* The task *
When copying the listing below, skip every picture and keep each word as it stands.
◇ ◇ ◇ ◇ ◇
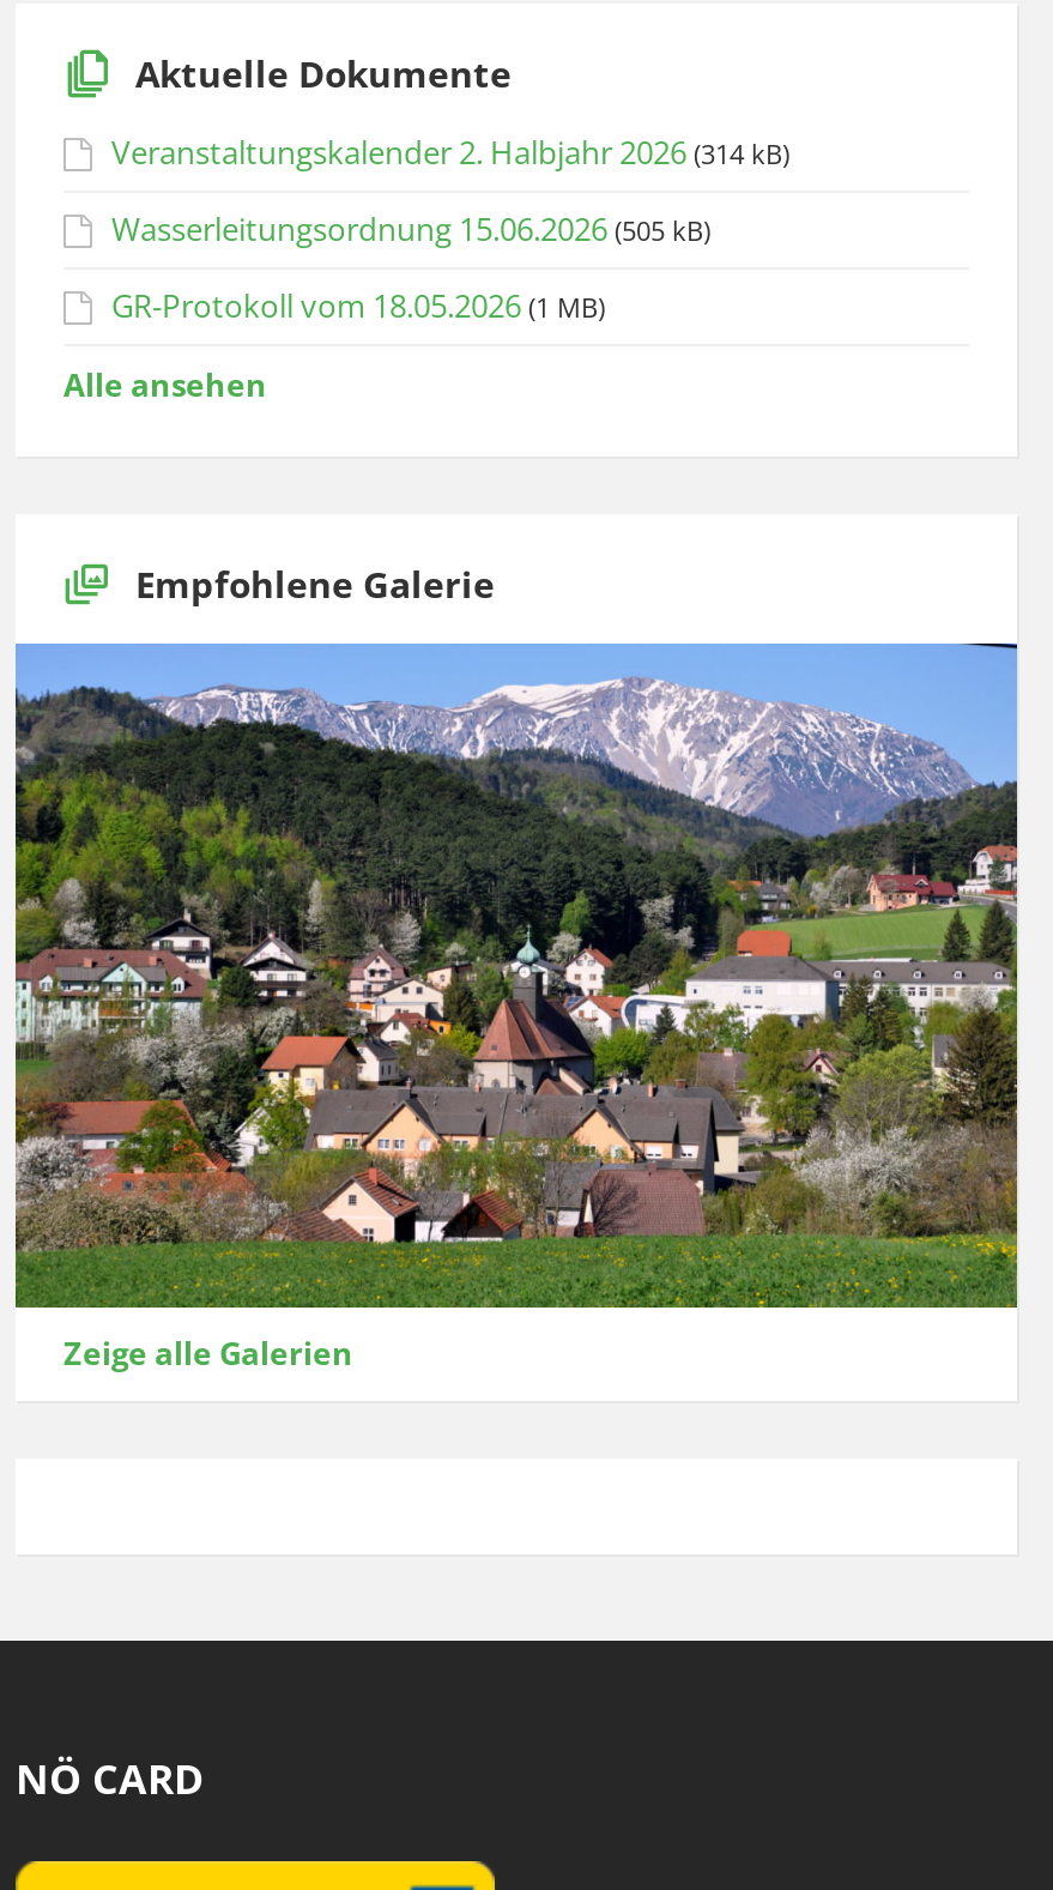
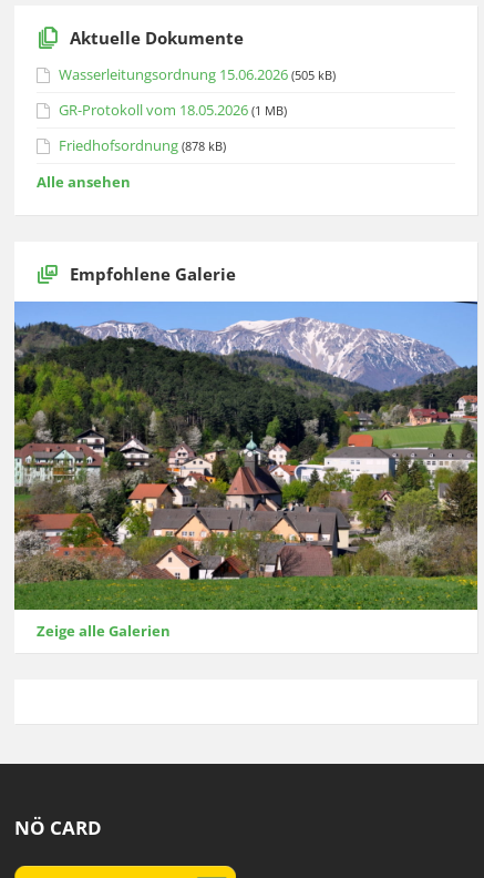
[111,131,789,174] Veranstaltungskalender 2. Halbjahr 2026 (314 kB) -> none
moved [111,207,710,327] -> [59,64,336,120]: Wasserleitungsordnung 15.06.2026 (505 kB) | GR-Protokoll vom 18.05.2026 (1 MB)
none -> [59,135,226,155] Friedhofsordnung (878 kB)

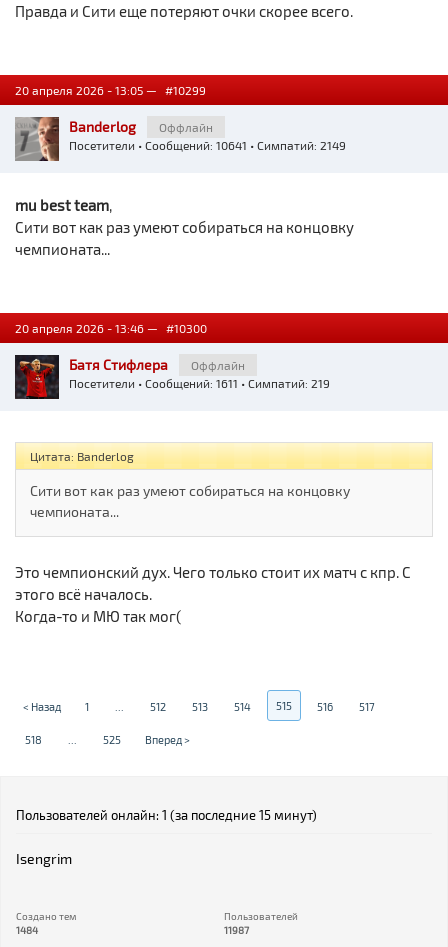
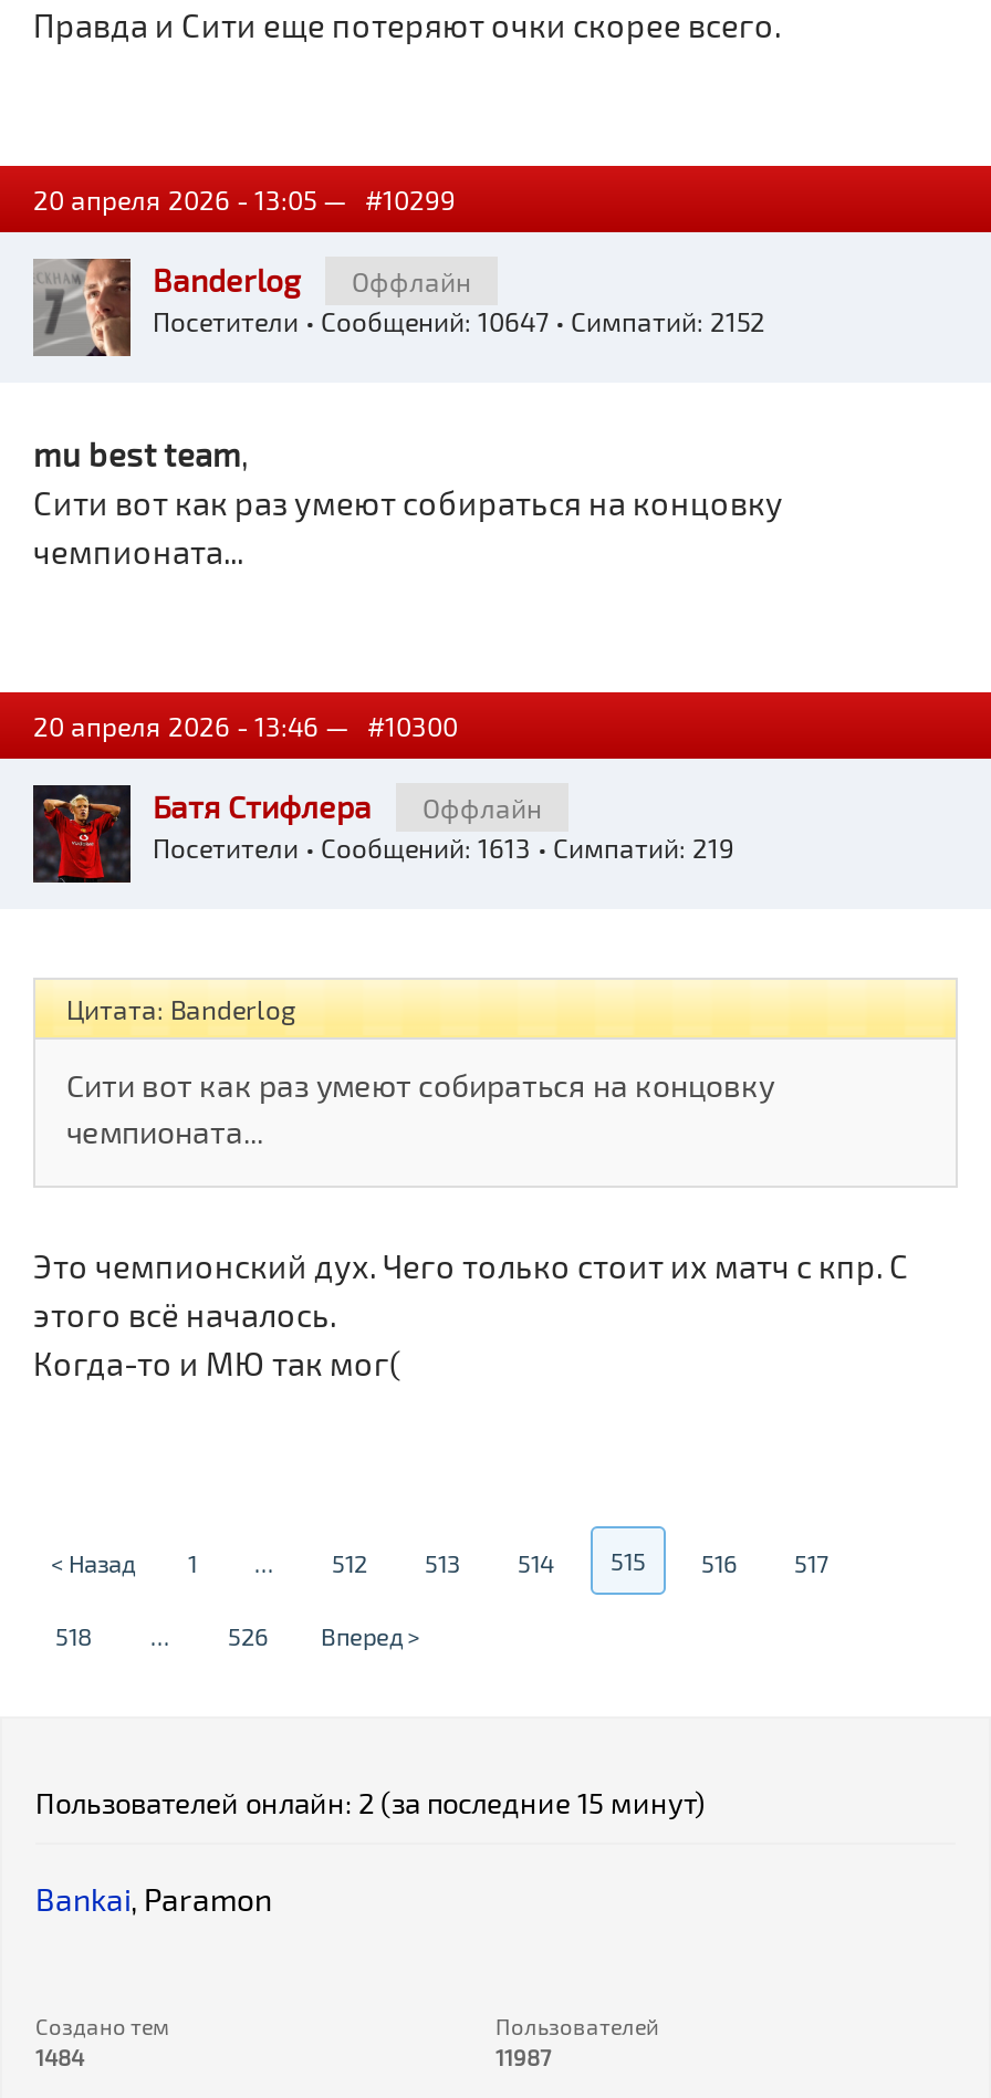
[69,138,346,152] Посетители • Сообщений: 10641 • Симпатий: 2149 -> [153,305,765,336] Посетители • Сообщений: 10647 • Симпатий: 2152
[69,376,330,390] Посетители • Сообщений: 1611 • Симпатий: 219 -> [153,832,734,863] Посетители • Сообщений: 1613 • Симпатий: 219
[103,733,121,746] 525 -> [228,1621,268,1650] 526
[16,807,317,823] Пользователей онлайн: 1 (за последние 15 минут) -> [35,1785,706,1820] Пользователей онлайн: 2 (за последние 15 минут)
[16,850,72,867] Isengrim -> [35,1880,272,1918] Bankai, Paramon

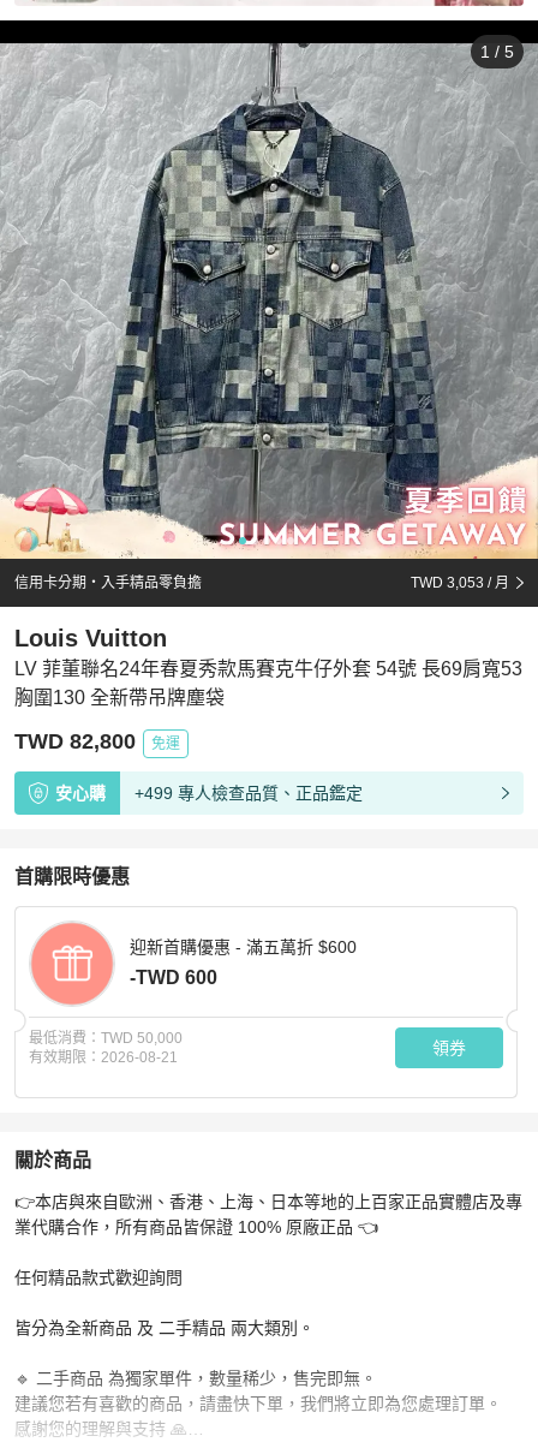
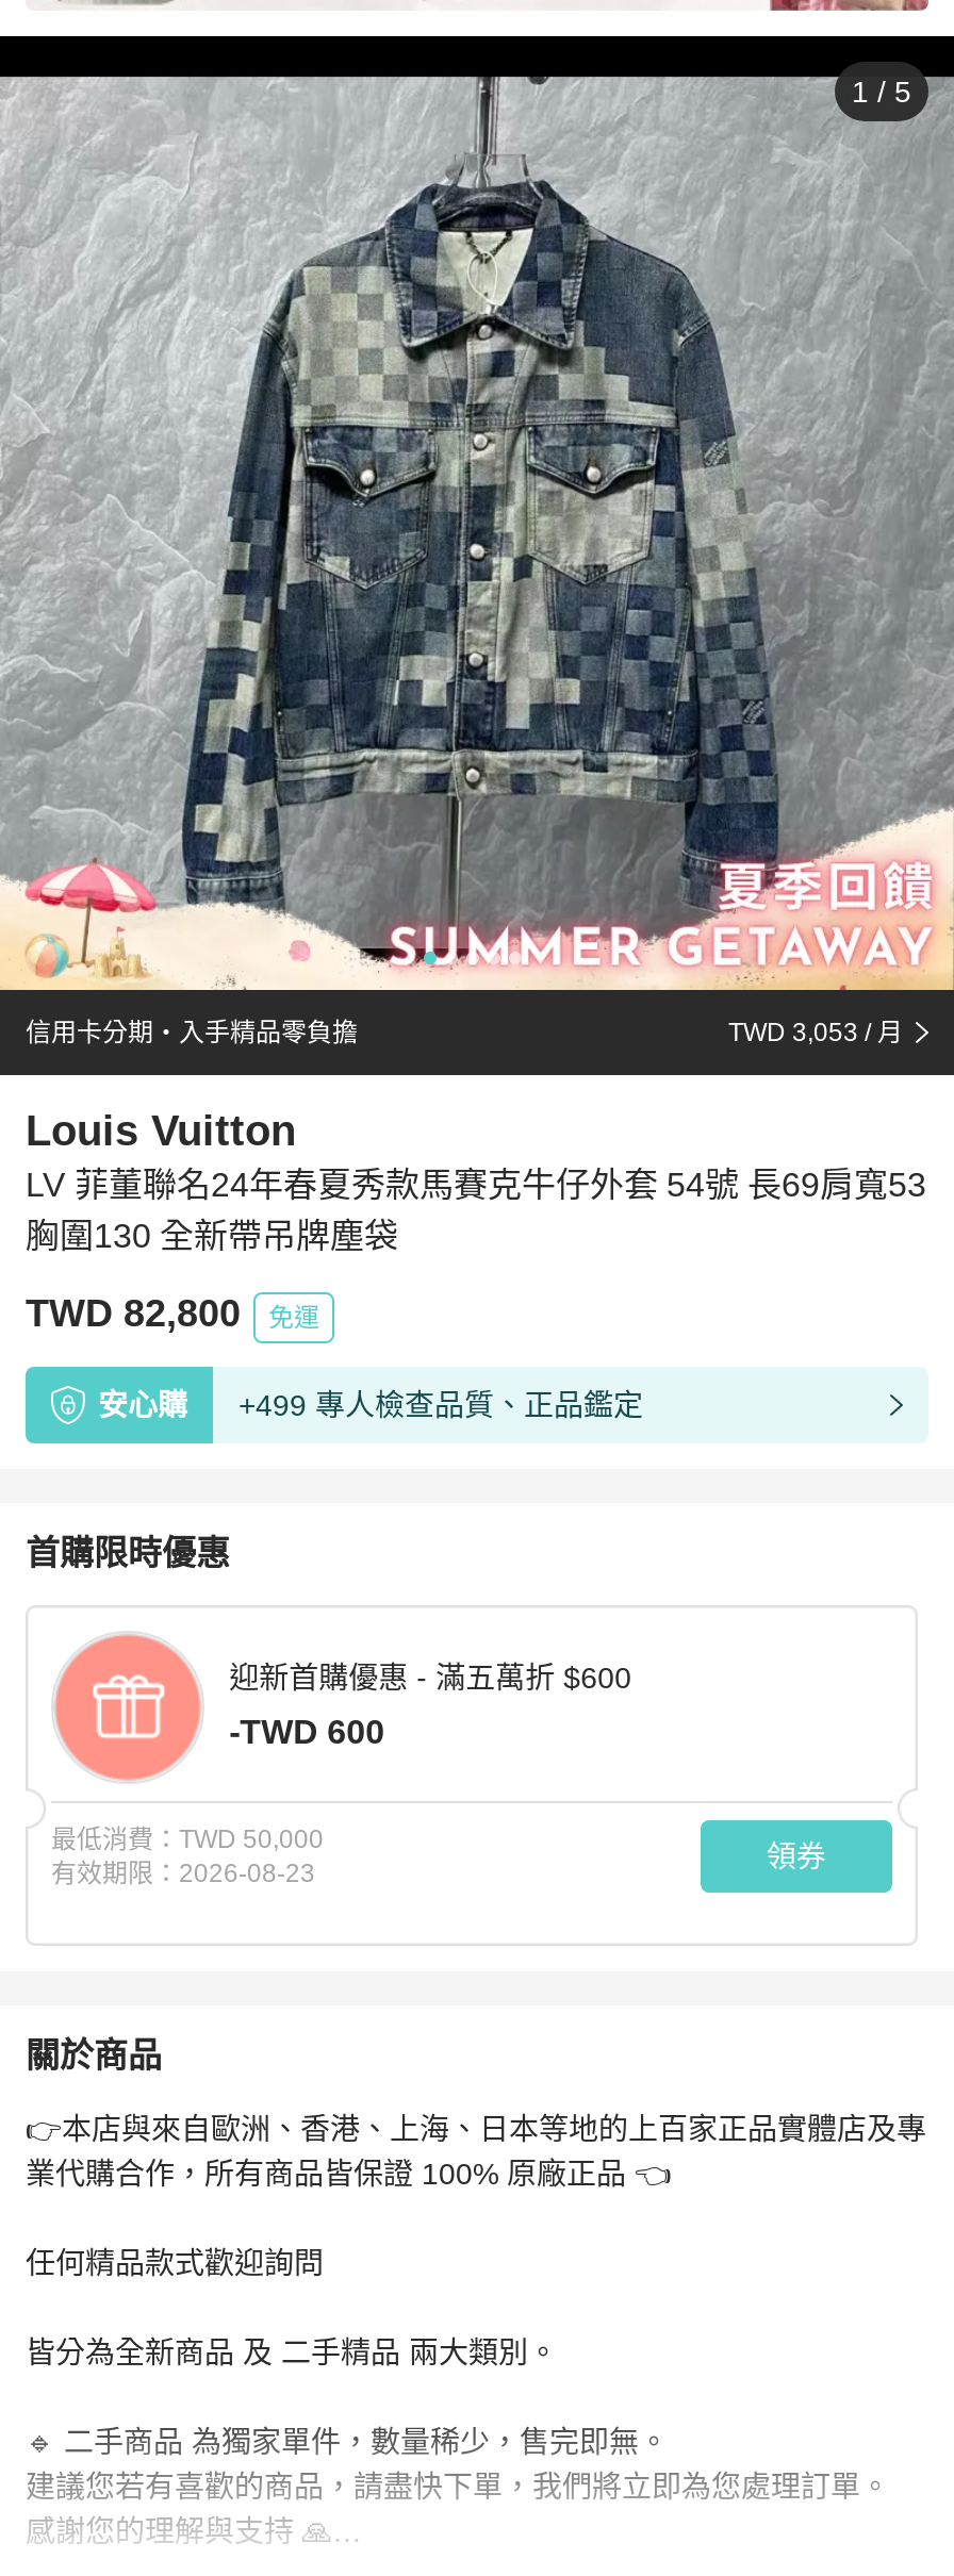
[29,1049,178,1066] 有效期限：2026-08-21 -> [51,1858,315,1888] 有效期限：2026-08-23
◇ ◇ ◇ ◇ ◇
* Response to the task *
[111,131,789,174] Veranstaltungskalender 2. Halbjahr 2026 (314 kB) -> none
moved [111,207,710,327] -> [59,64,336,120]: Wasserleitungsordnung 15.06.2026 (505 kB) | GR-Protokoll vom 18.05.2026 (1 MB)
none -> [59,135,226,155] Friedhofsordnung (878 kB)

[69,138,346,152] Посетители • Сообщений: 10641 • Симпатий: 2149 -> [153,305,765,336] Посетители • Сообщений: 10647 • Симпатий: 2152
[69,376,330,390] Посетители • Сообщений: 1611 • Симпатий: 219 -> [153,832,734,863] Посетители • Сообщений: 1613 • Симпатий: 219
[103,733,121,746] 525 -> [228,1621,268,1650] 526
[16,807,317,823] Пользователей онлайн: 1 (за последние 15 минут) -> [35,1785,706,1820] Пользователей онлайн: 2 (за последние 15 минут)
[16,850,72,867] Isengrim -> [35,1880,272,1918] Bankai, Paramon

[29,1049,178,1066] 有效期限：2026-08-21 -> [51,1858,315,1888] 有效期限：2026-08-23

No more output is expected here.